Extracted information —
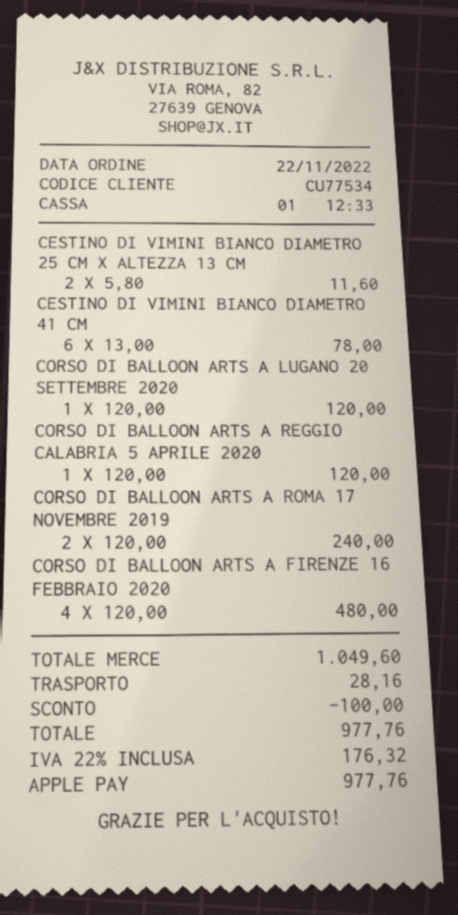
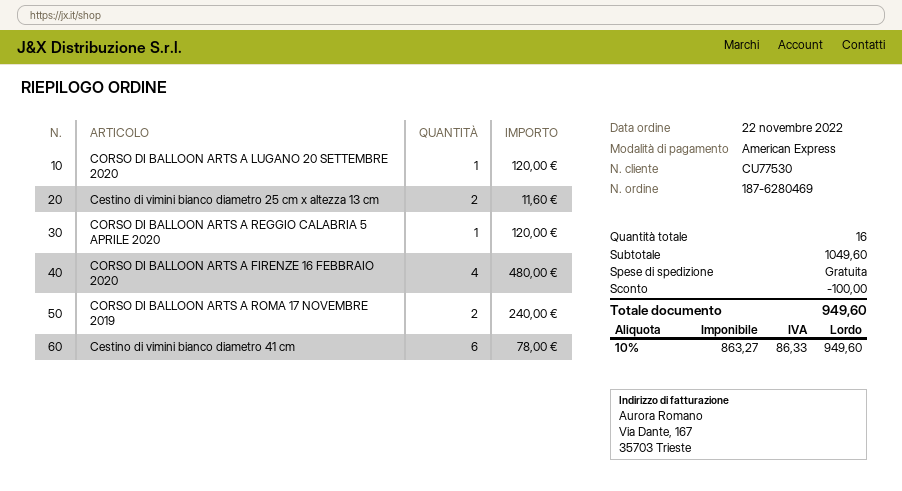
customer number: CU77534 -> CU77530
payment method: Apple Pay -> American Express
shipping: 28.16 -> 0.00
tax: 22% = 176.32 -> 10% = 86.33
total: 977.76 -> 949.60

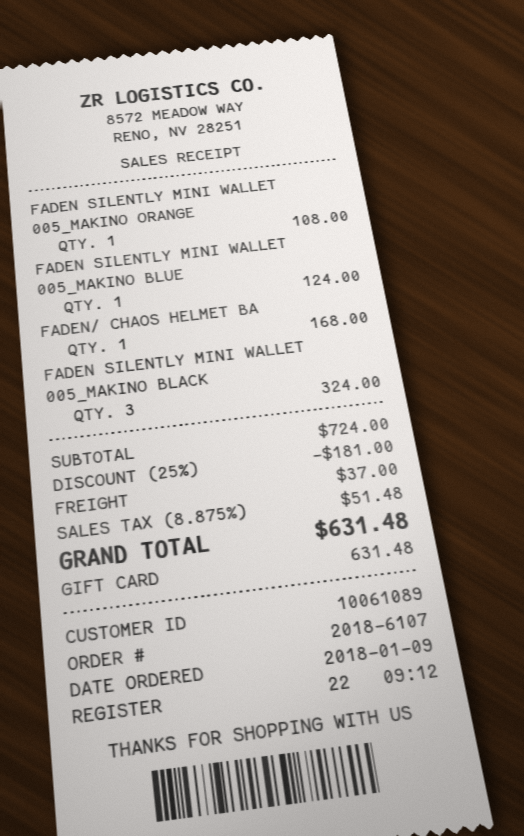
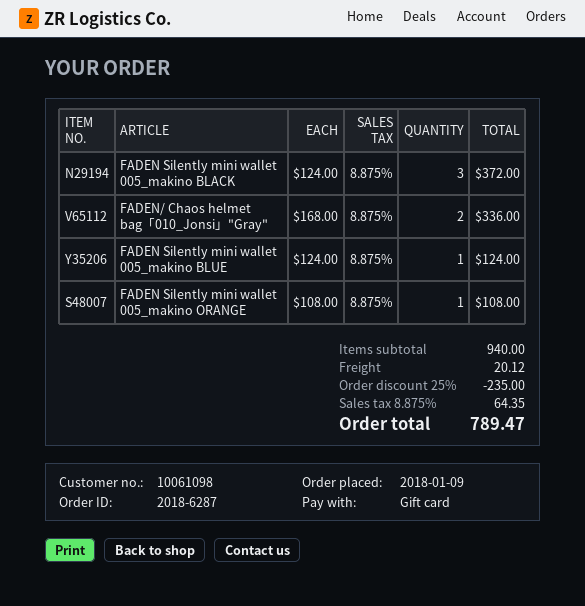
order number: 2018-6107 -> 2018-6287
customer number: 10061089 -> 10061098
FADEN/ CHAOS HELMET BA: 1 for 168.00 -> 2 for 336.00
FADEN SILENTLY MINI WALLET 005_MAKINO BLACK: 3 for 324.00 -> 3 for 372.00
subtotal: 724.00 -> 940.00
discount: 25% = 181.00 -> 25% = 235.00
shipping: 37.00 -> 20.12
tax: 8.875% = 51.48 -> 8.875% = 64.35
total: 631.48 -> 789.47

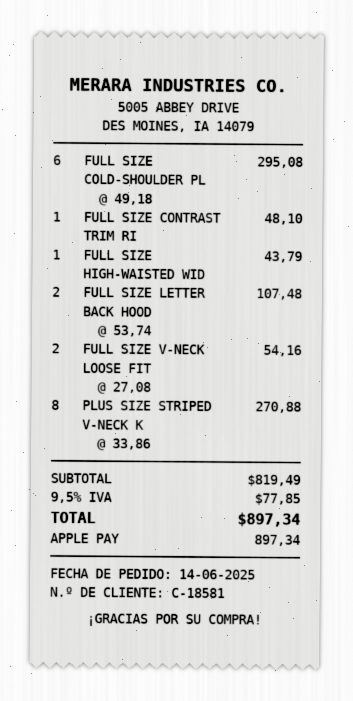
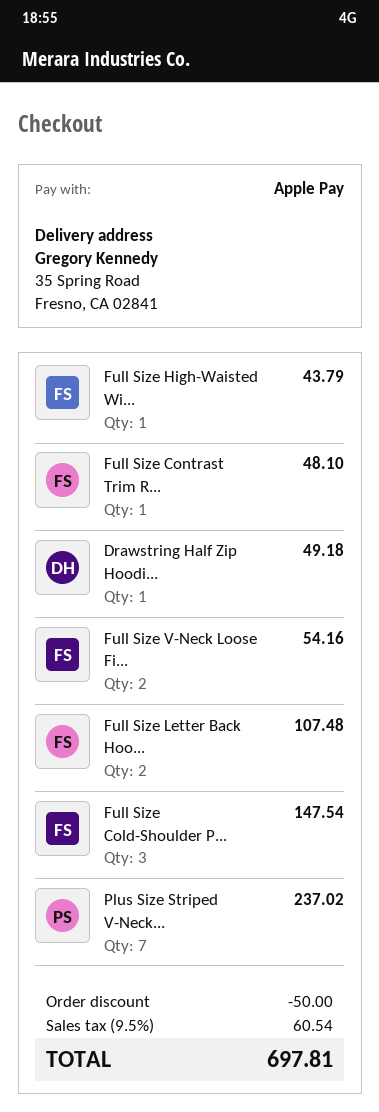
FULL SIZE COLD-SHOULDER PL: 6 for 295.08 -> 3 for 147.54
PLUS SIZE STRIPED V-NECK K: 8 for 270.88 -> 7 for 237.02
Drawstring Half Zip Hoodi...: none -> 1 for 49.18
discount: none -> 50.00
tax: 9.5% = 77.85 -> 9.5% = 60.54
total: 897.34 -> 697.81

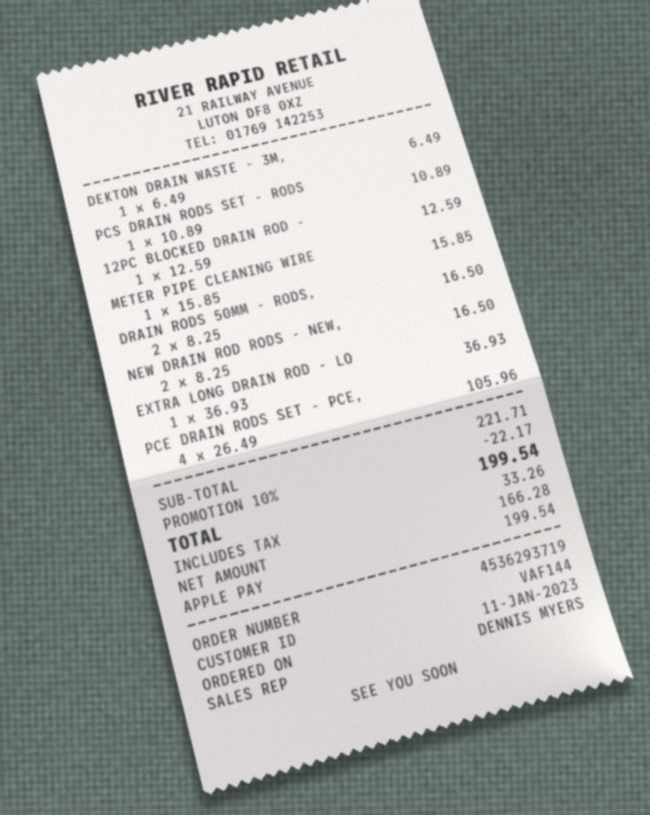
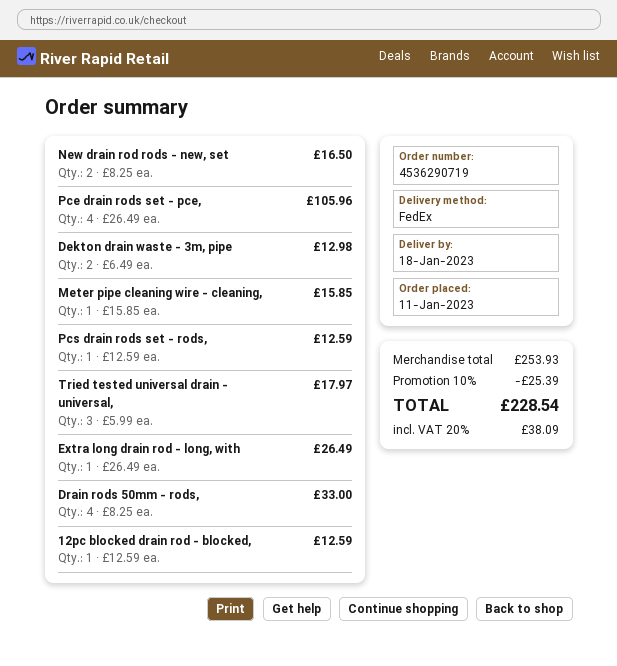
order number: 4536293719 -> 4536290719
DEKTON DRAIN WASTE - 3M,: 1 x 6.49 = 6.49 -> 2 x 6.49 = 12.98
PCS DRAIN RODS SET - RODS: 1 x 10.89 = 10.89 -> 1 x 12.59 = 12.59
DRAIN RODS 50MM - RODS,: 2 x 8.25 = 16.50 -> 4 x 8.25 = 33.00
EXTRA LONG DRAIN ROD - LO: 1 x 36.93 = 36.93 -> 1 x 26.49 = 26.49
Tried tested universal drain - universal,: none -> 3 x 5.99 = 17.97
subtotal: 221.71 -> 253.93
discount: 10% = 22.17 -> 10% = 25.39
tax: 33.26 -> 38.09
total: 199.54 -> 228.54

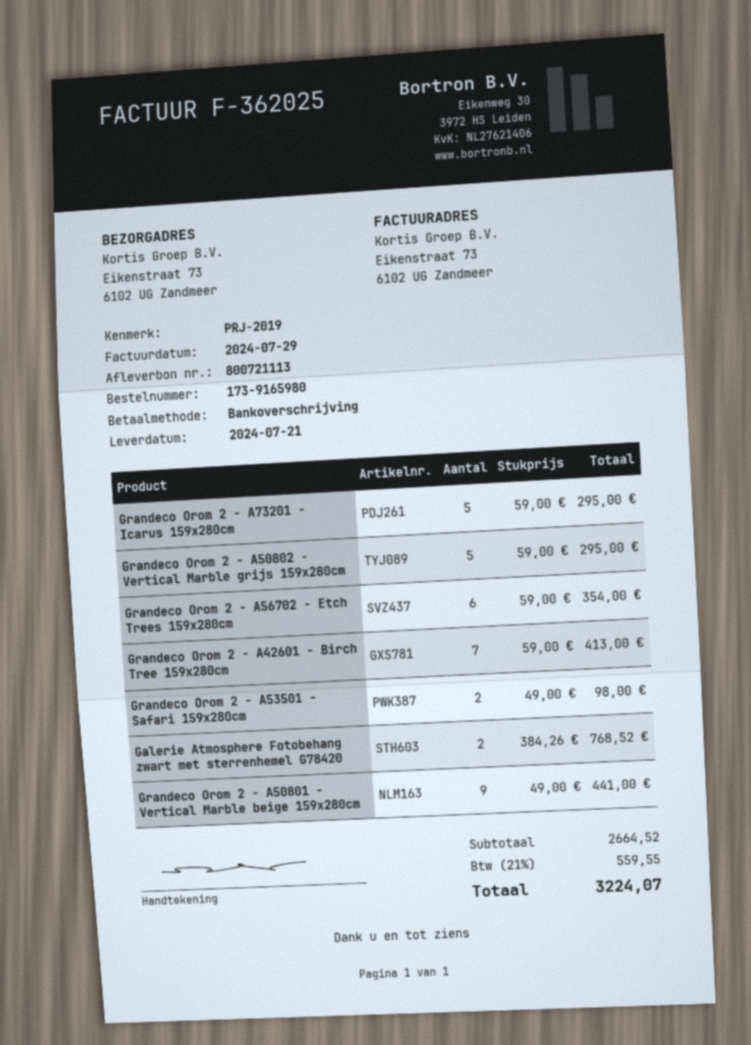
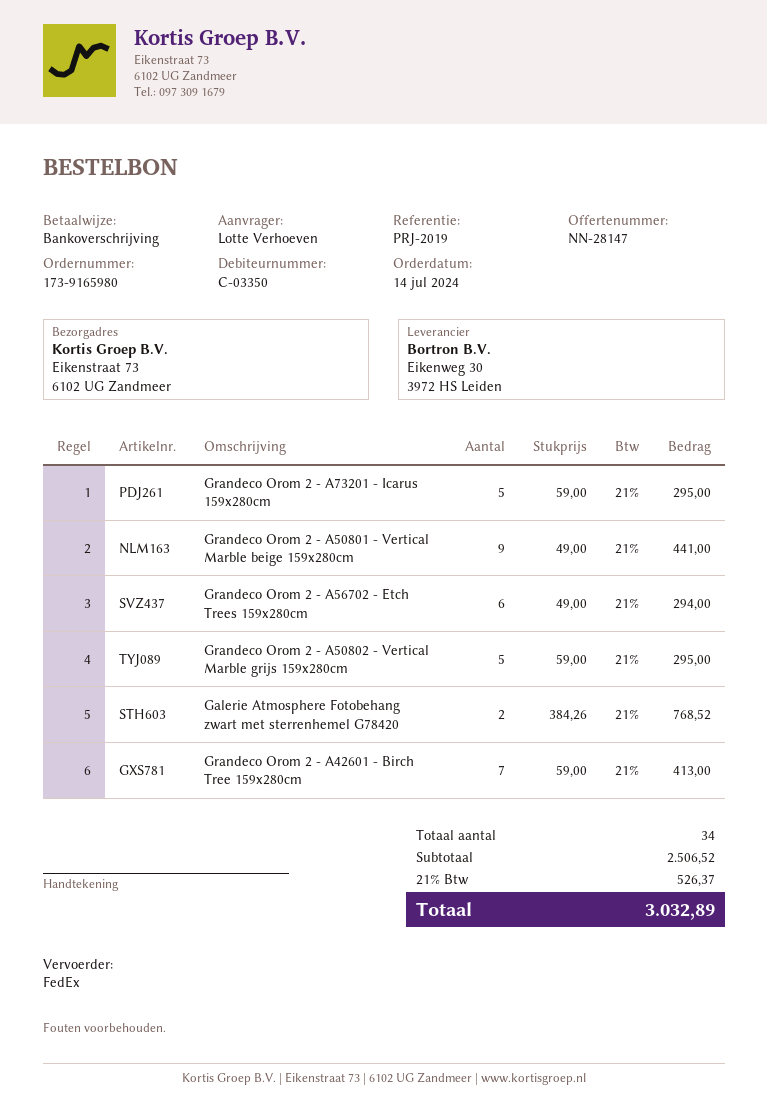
Grandeco Orom 2 - A56702 - Etch Trees 159x280cm: 6 x 59.00 = 354.00 -> 6 x 49.00 = 294.00
Grandeco Orom 2 - A53501 - Safari 159x280cm: 2 x 49.00 = 98.00 -> none
subtotal: 2664.52 -> 2506.52
tax: 21% = 559.55 -> 21% = 526.37
total: 3224.07 -> 3032.89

Work request —
Show all lines in the entries above where the string "FADEN" appears.

Answer for this exercise —
FADEN/ CHAOS HELMET BA: 1 for 168.00 -> 2 for 336.00
FADEN SILENTLY MINI WALLET 005_MAKINO BLACK: 3 for 324.00 -> 3 for 372.00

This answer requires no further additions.